[Start of section]
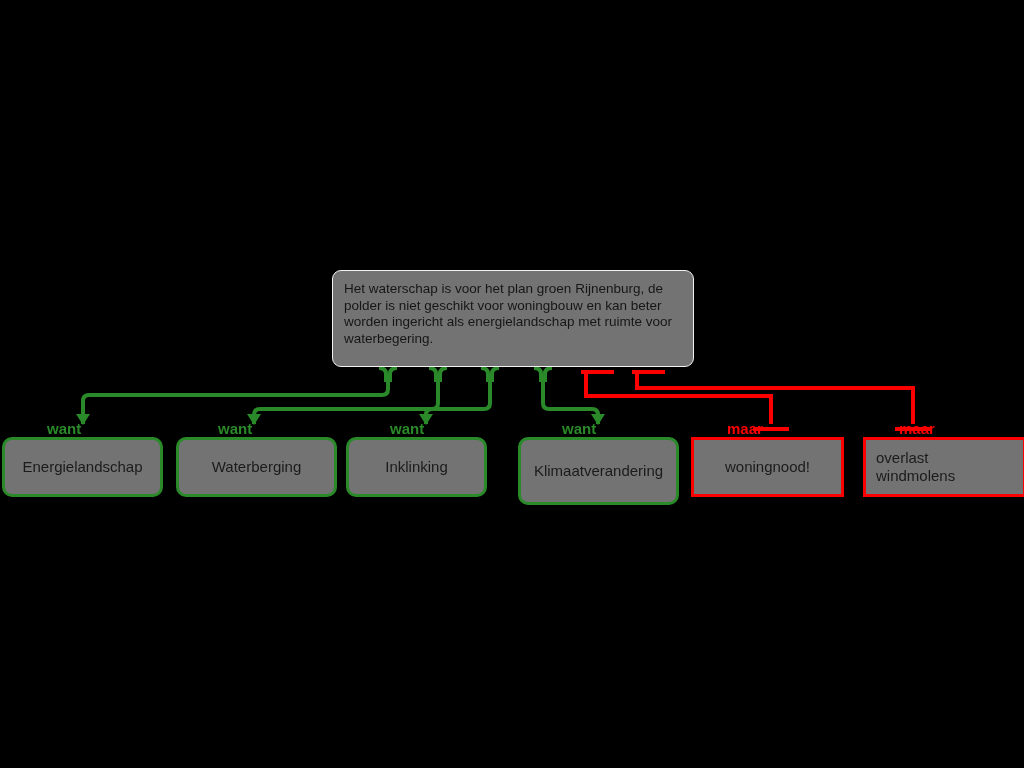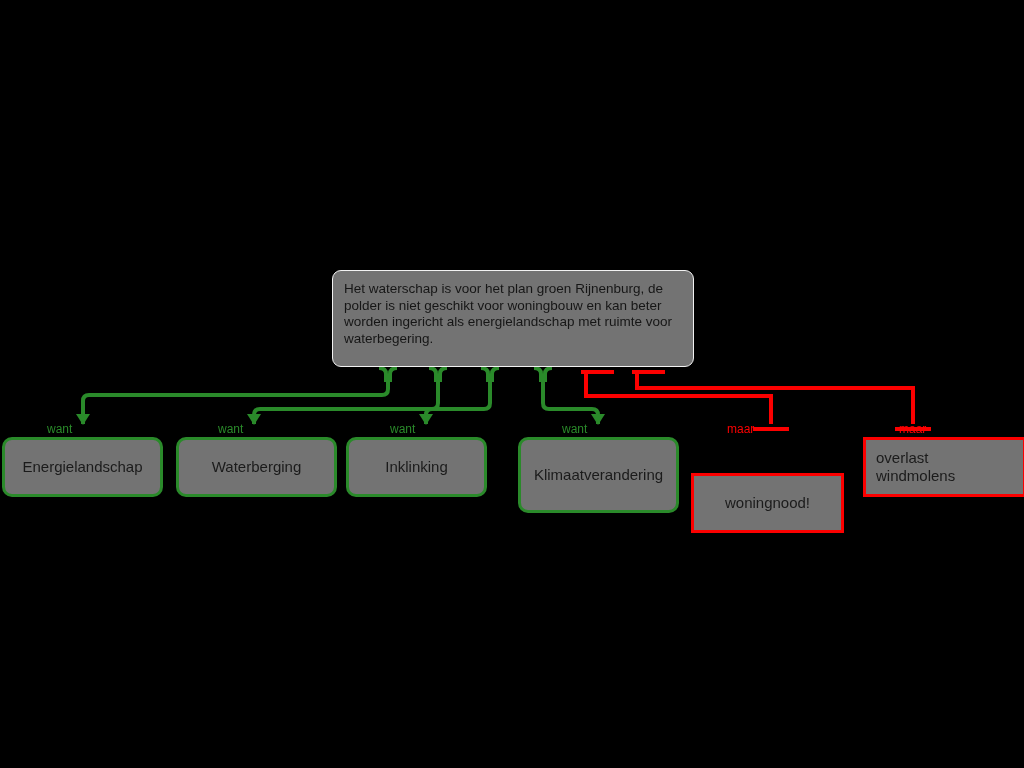--- a/index.html
+++ b/index.html
@@ -39,21 +39,21 @@
   .node.con{
     border:3px solid #fc0000;border-radius:0;
     justify-content:center;padding:0 10px;
   }
   .node.con .txt{font-size:15px;line-height:18px;text-align:center;}
   .node.con.leftalign{justify-content:flex-start;padding:0 0 0 10px;}
   .node.con.leftalign .txt{text-align:left;white-space:pre-line;}
 
   
   .elabel{
-    position:absolute;font-size:12px;font-weight:normal;letter-spacing:0px;
+    position:absolute;font-size:15px;font-weight:bold;letter-spacing:0px;
     line-height:10px;white-space:nowrap;text-align:center;
   }
   .elabel.pro{color:#2a8a2a;}
   .elabel.con{color:#fc0000;}
 </style>
 </head>
 <body>
 
 <div id="stage">
 
@@ -124,25 +124,25 @@
   </div>
 
   <div class="node pro" style="left:176px;top:437px;width:161px;height:60px;">
     <span class="txt">Waterberging</span>
   </div>
 
   <div class="node pro" style="left:346px;top:437px;width:141px;height:60px;">
     <span class="txt">Inklinking</span>
   </div>
 
-  <div class="node pro" style="left:518px;top:437px;width:161px;height:76px;">
+  <div class="node pro" style="left:518px;top:437px;width:161px;height:68px;">
     <span class="txt">Klimaatverandering</span>
   </div>
 
-  <div class="node con" style="left:691px;top:437px;width:153px;height:60px;margin-top:36px;">
+  <div class="node con" style="left:691px;top:437px;width:153px;height:60px;">
     <span class="txt">woningnood!</span>
   </div>
 
   <div class="node con leftalign" style="left:863px;top:437px;width:163px;height:60px;">
     <span class="txt">overlast
 windmolens</span>
   </div>
 
 </div>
[End of section]
Everything in the listing must be restated word for word, except for the pictures.

--- a/index.html
+++ b/index.html
@@ -39,21 +39,21 @@
   .node.con{
     border:3px solid #fc0000;border-radius:0;
     justify-content:center;padding:0 10px;
   }
   .node.con .txt{font-size:15px;line-height:18px;text-align:center;}
   .node.con.leftalign{justify-content:flex-start;padding:0 0 0 10px;}
   .node.con.leftalign .txt{text-align:left;white-space:pre-line;}
 
   
   .elabel{
-    position:absolute;font-size:12px;font-weight:normal;letter-spacing:0px;
+    position:absolute;font-size:15px;font-weight:bold;letter-spacing:0px;
     line-height:10px;white-space:nowrap;text-align:center;
   }
   .elabel.pro{color:#2a8a2a;}
   .elabel.con{color:#fc0000;}
 </style>
 </head>
 <body>
 
 <div id="stage">
 
@@ -124,25 +124,25 @@
   </div>
 
   <div class="node pro" style="left:176px;top:437px;width:161px;height:60px;">
     <span class="txt">Waterberging</span>
   </div>
 
   <div class="node pro" style="left:346px;top:437px;width:141px;height:60px;">
     <span class="txt">Inklinking</span>
   </div>
 
-  <div class="node pro" style="left:518px;top:437px;width:161px;height:76px;">
+  <div class="node pro" style="left:518px;top:437px;width:161px;height:68px;">
     <span class="txt">Klimaatverandering</span>
   </div>
 
-  <div class="node con" style="left:691px;top:437px;width:153px;height:60px;margin-top:36px;">
+  <div class="node con" style="left:691px;top:437px;width:153px;height:60px;">
     <span class="txt">woningnood!</span>
   </div>
 
   <div class="node con leftalign" style="left:863px;top:437px;width:163px;height:60px;">
     <span class="txt">overlast
 windmolens</span>
   </div>
 
 </div>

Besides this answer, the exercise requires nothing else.